“If we consider the knower independently of the known, it reveals itself as pure witness. When knower and known are not-two, there is no place even for a witness.” – Jean Klein
In yoga and in our spiritual journey, we seek the transcendence of duality, the arrival of unity between ourselves and the cosmos, knower and known, observer and observed.
One of the ways we work toward this unity is through meditation, by learning more about how to tame the mind’s wild and roaming ways. But immediately, a question arises: who is the “we” in relation to our own minds? Who exactly is it that can control our minds, which we so often associate with our very sense of identity?
How are we different from our minds?
Once we start meditating, we learn pretty quickly, through direct experience, that there is a part of us able to “watch” or witness ourselves meditate, and that “something” accompanies us off the cushion and into our lives as we become more mindful and present in our daily lives.
When we are instructed to observe our in-breath and out-breath, suddenly there “we” are, as though from the outside, tracking the breath’s movements. We are also aware of becoming distracted, and we can guide ourselves – our own minds – back to the breath.
This “witnessing consciousness” is also known as a kind of meta-consciousness in scientific terms; it sounds fancy and official, but that doesn’t make them any less mysterious!
When I think of the witness or observer as I normally understand the words, two visions come to mind.
I think of the unobtrusive but interested observer, maybe collecting scientific data (though the Heisenberg’s uncertainty principle teaches us that the act of observation changes that which is observed), or maybe sitting a cafe watching life pass by, somewhat aloof, but with great curiosity. The observer seems to be guided by a higher principle or motivated by a desire to reach greater meaning.
When I think of the witness, my mind floods with images of those who have been at the scene of momentous events like calamities, natural disasters, or the terror of war, who make an active decision to record and transmit what is being witnessed, so that the world can become more compassionate and future generations can benefit from the mistakes and tragedies of the past.
As a granddaughter of Holocaust survivors, I have been privileged, and sometimes overwhelmed by becoming the legacy and carrier of unimaginable things experienced and witnessed by loved ones.
As I write this, hundreds of witnesses are chronicling the ravaging effects of the Nepal earthquake, tearing our hearts apart and inspiring us to help. In an age of instant media access, we are all becoming witnesses, with the privileges and responsibilities this entails.
What is the overlap between a “mere” witness to events and someone with feelings and conditionings who experiences the event?
Can any being ever be neutral, whether out there in society or within our own selves?
Until we experience pure One-ness, we are always a little bit “in” and a little bit “out” of things, and this can be a confusing place to be.

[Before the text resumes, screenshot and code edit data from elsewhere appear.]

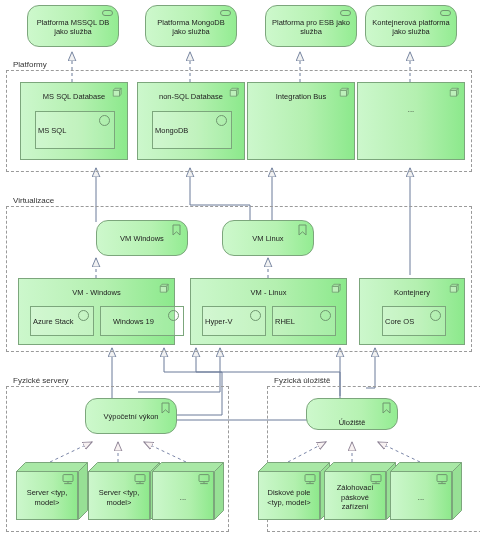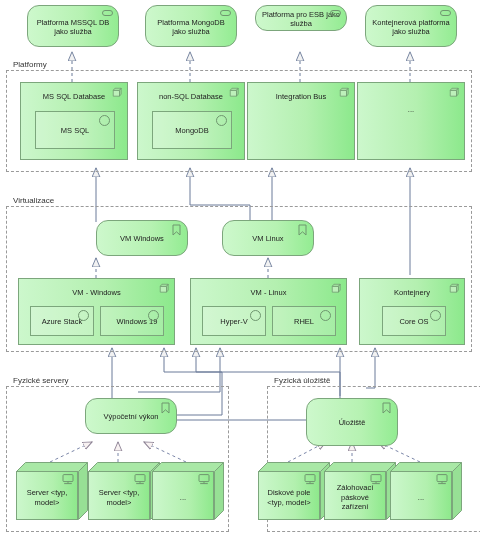--- a/index.html
+++ b/index.html
@@ -103,21 +103,21 @@
 
   
   .sys {
     position: absolute;
     border: 1px solid #7ca67c;
     background: rgba(255,255,255,0.18);
     font-size: 7.5px;
     color: #222;
     display: flex;
     align-items: center;
-    justify-content: center;
+    justify-content: flex-start;
     text-align: center;
     line-height: 9px;
     padding: 2px;
   }
 
   
   .device {
     position: absolute;
   }
   .device .dev-body {
@@ -200,21 +200,21 @@
   <div class="service" style="left:27px; top:5px; width:92px; height:42px;">
     <span class="ic-pill"></span>
     <span>Platforma MSSQL DB jako služba</span>
   </div>
 
   <div class="service" style="left:145px; top:5px; width:92px; height:42px;">
     <span class="ic-pill"></span>
     <span>Platforma MongoDB jako služba</span>
   </div>
 
-  <div class="service" style="left:255px; top:5px; width:92px; height:26px;">
+  <div class="service" style="left:265px; top:5px; width:92px; height:42px;">
     <span class="ic-pill"></span>
     <span>Platforma pro ESB jako služba</span>
   </div>
 
   <div class="service" style="left:365px; top:5px; width:92px; height:42px;">
     <span class="ic-pill"></span>
     <span>Kontejnerová platforma jako služba</span>
   </div>
 
   <div class="group" style="left:6px; top:70px; width:466px; height:102px;">
@@ -287,21 +287,21 @@
     <svg class="ic-node" viewBox="0 0 12 12">
       <path d="M1.5,4 L9,4 L9,11 L1.5,11 z" fill="#bdf0ba" stroke="#6f966f" stroke-width="0.9"></path>
       <path d="M1.5,4 L3.5,1.5 L11,1.5 L9,4 z" fill="#a8e8a5" stroke="#6f966f" stroke-width="0.9"></path>
       <path d="M9,4 L11,1.5 L11,8.5 L9,11 z" fill="#9be09a" stroke="#6f966f" stroke-width="0.9"></path>
     </svg>
     <div class="ttl">VM - Windows</div>
     <div class="sys" style="left:11px; top:27px; width:64px; height:30px;">
       <span class="ic-circ"></span>
       <span>Azure Stack</span>
     </div>
-    <div class="sys" style="left:81px; top:27px; width:64px; height:30px;padding-left:12px;">
+    <div class="sys" style="left:81px; top:27px; width:84px; height:30px;padding-left:12px;">
       <span class="ic-circ"></span>
       <span>Windows 19</span>
     </div>
   </div>
 
   <div class="node" style="left:190px; top:278px; width:157px; height:67px;">
     <svg class="ic-node" viewBox="0 0 12 12">
       <path d="M1.5,4 L9,4 L9,11 L1.5,11 z" fill="#bdf0ba" stroke="#6f966f" stroke-width="0.9"></path>
       <path d="M1.5,4 L3.5,1.5 L11,1.5 L9,4 z" fill="#a8e8a5" stroke="#6f966f" stroke-width="0.9"></path>
       <path d="M9,4 L11,1.5 L11,8.5 L9,11 z" fill="#9be09a" stroke="#6f966f" stroke-width="0.9"></path>
@@ -338,21 +338,21 @@
     <span class="group-label">Fyzická úložiště</span>
   </div>
 
   <div class="service" style="left:72px; top:398px; width:92px; height:36px;margin-left:13px;">
     <svg class="ic-book" viewBox="0 0 9 12">
       <path d="M1,1 L8,1 L8,11 L4.5,7.8 L1,11 z" fill="none" stroke="#6f966f" stroke-width="1"></path>
     </svg>
     <span>Výpočetní výkon</span>
   </div>
 
-  <div class="service" style="left:306px; top:398px; width:92px; height:48px;">
+  <div class="service" style="left:306px; top:398px; width:92px; height:32px;align-items:flex-end;">
     <svg class="ic-book" viewBox="0 0 9 12">
       <path d="M1,1 L8,1 L8,11 L4.5,7.8 L1,11 z" fill="none" stroke="#6f966f" stroke-width="1"></path>
     </svg>
     <span>Úložiště</span>
   </div>
 
   <div class="device" style="left:16px; top:462px; width:72px; height:58px;">
     <svg class="dev-3d" viewBox="0 0 72 58" preserveAspectRatio="none">
       <path d="M0.5,9.5 L9.5,0.5 L71.5,0.5 L62.5,9.5 z" fill="#a9e8a6" stroke="#7ca67c" stroke-width="1"></path>
       <path d="M62.5,9.5 L71.5,0.5 L71.5,48.5 L62.5,57.5 z" fill="#97e095" stroke="#7ca67c" stroke-width="1"></path>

It may well be that the common denominator between the worldly witness and the inner witness is compassion, and the merging this allows between a self that is conflicted or divided within the universe.

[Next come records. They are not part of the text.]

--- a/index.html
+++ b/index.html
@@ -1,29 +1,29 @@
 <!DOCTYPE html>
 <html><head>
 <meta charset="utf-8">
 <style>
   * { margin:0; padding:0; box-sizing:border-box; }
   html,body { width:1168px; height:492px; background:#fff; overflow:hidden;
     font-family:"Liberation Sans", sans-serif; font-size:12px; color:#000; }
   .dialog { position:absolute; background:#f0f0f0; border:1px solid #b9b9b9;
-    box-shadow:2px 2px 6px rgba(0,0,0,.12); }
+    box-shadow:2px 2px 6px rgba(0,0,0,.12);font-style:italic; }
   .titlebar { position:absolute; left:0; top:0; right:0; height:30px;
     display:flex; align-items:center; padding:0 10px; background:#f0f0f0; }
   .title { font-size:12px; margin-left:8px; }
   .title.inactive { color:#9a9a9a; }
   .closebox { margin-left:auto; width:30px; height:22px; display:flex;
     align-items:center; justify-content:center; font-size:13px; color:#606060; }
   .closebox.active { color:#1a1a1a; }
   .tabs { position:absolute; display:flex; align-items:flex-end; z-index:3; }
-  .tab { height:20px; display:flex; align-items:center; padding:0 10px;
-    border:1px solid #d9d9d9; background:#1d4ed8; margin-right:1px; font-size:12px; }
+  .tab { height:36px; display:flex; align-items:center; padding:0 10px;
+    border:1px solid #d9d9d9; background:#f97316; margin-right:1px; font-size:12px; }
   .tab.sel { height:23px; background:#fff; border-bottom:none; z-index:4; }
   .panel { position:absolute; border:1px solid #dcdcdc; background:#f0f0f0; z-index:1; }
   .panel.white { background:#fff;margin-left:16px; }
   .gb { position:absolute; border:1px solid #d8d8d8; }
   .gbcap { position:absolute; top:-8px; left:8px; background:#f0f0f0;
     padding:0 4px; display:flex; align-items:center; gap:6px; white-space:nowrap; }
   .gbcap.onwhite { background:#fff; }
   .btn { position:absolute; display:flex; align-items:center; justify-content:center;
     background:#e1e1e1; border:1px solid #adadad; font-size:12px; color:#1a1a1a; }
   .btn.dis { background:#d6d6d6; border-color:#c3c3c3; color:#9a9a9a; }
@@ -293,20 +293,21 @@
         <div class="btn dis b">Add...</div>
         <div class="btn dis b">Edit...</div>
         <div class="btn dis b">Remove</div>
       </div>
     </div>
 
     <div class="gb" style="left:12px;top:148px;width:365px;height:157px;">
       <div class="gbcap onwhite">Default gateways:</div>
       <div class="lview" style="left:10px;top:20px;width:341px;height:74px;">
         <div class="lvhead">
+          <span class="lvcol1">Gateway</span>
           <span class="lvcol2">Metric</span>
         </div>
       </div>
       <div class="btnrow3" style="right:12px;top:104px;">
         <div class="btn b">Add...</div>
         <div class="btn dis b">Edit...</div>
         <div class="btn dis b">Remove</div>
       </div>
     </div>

Grappling with the witness and observer can be a chaotic endeavor, but I think it’s important to understand this special consciousness inside of us, so that we can become more conscious beings in a world that desperately needs this from us.
Rather than try to understand it intellectually, I’ve tried, below, to delve right into the “my inner witness,” using my meditation practice as the basis.
If the goal is to lose the witness altogether and merge into a compassion-flooded whole, then this is a humble attempt to bring the witness into sharper focus. I would love to hear any thoughts regarding this phenomenon!
Who is The Witness?
The witness tells me I’m thinking while I try to clear my mind, and brings me back to my body.
The witness stands guard but does not offer solace.
The witness stands back when emotions overtake me and whispers quietly, “Let this be so.”
The witness observes me “be” as though from afar, while remaining a part of this “me” fabric.
The witness guides me into nature when I need comfort and solace, and disappears when I am in rapture.
The witness points me to the physical effects of my confusion, by way of telling me that I am not my confusion.
The witness asks me if I’m being honest with myself.
The witness doesn’t argue with any other part of me, even as the parts argue with each other.
The witness doesn’t have the same goals for my life that I do, and doesn’t get frustrated when the goals I set are not met.
The witness seems to want what is best for me, or at least doesn’t veer me in the direction of harm.
The witness is not a friend or an enemy.
The witness knows what I am doing but doesn’t make any judgments.
The witness asks for nothing the way other parts of me ask me to tax myself over and over.
The witness is not a master or a guru.
The witness allows me to be more attentive.
What do I do with this attention?
Which part of me is the keeper of my stories and the inspiration behind the dreams I long to fulfill?
Can the witness take me there and beyond … or can it only witness the evolution?